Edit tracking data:
-*-
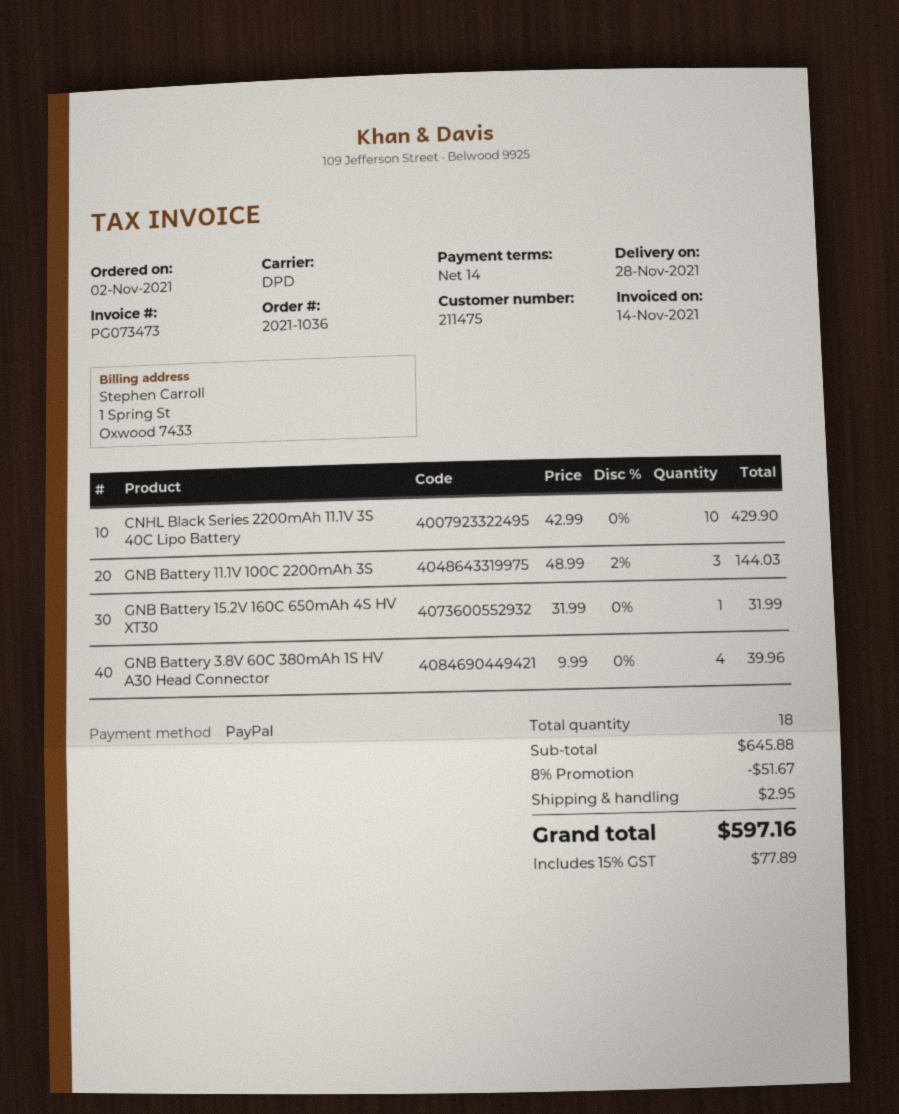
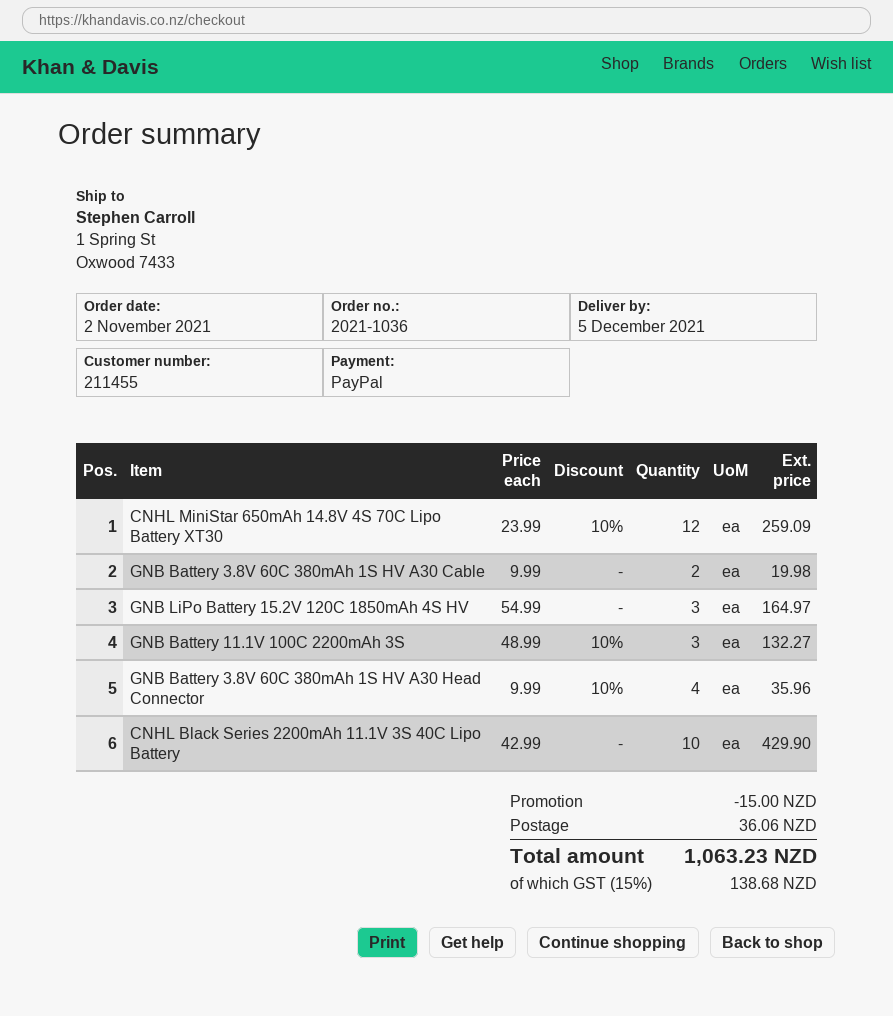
delivery date: 2021-11-28 -> 2021-12-05
customer number: 211475 -> 211455
GNB Battery 11.1V 100C 2200mAh 3S: 3 x 48.99 - 2% = 144.03 -> 3 x 48.99 - 10% = 132.27
GNB Battery 15.2V 160C 650mAh 4S HV XT30: 1 x 31.99 = 31.99 -> none
GNB Battery 3.8V 60C 380mAh 1S HV A30 Head Connector: 4 x 9.99 = 39.96 -> 4 x 9.99 - 10% = 35.96
CNHL MiniStar 650mAh 14.8V 4S 70C Lipo Battery XT30: none -> 12 x 23.99 - 10% = 259.09
GNB Battery 3.8V 60C 380mAh 1S HV A30 Cable: none -> 2 x 9.99 = 19.98
GNB LiPo Battery 15.2V 120C 1850mAh 4S HV: none -> 3 x 54.99 = 164.97
discount: 51.67 -> 15.00
shipping: 2.95 -> 36.06
tax: 15% = 77.89 -> 15% = 138.68
total: 597.16 -> 1063.23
-*-
> _Task brief_:
Each line from the one holding "GNB Battery 15.2V" to the end of the data above goes into the answer exactly as written, and no other line does.

> _Exercise result_:
GNB Battery 15.2V 160C 650mAh 4S HV XT30: 1 x 31.99 = 31.99 -> none
GNB Battery 3.8V 60C 380mAh 1S HV A30 Head Connector: 4 x 9.99 = 39.96 -> 4 x 9.99 - 10% = 35.96
CNHL MiniStar 650mAh 14.8V 4S 70C Lipo Battery XT30: none -> 12 x 23.99 - 10% = 259.09
GNB Battery 3.8V 60C 380mAh 1S HV A30 Cable: none -> 2 x 9.99 = 19.98
GNB LiPo Battery 15.2V 120C 1850mAh 4S HV: none -> 3 x 54.99 = 164.97
discount: 51.67 -> 15.00
shipping: 2.95 -> 36.06
tax: 15% = 77.89 -> 15% = 138.68
total: 597.16 -> 1063.23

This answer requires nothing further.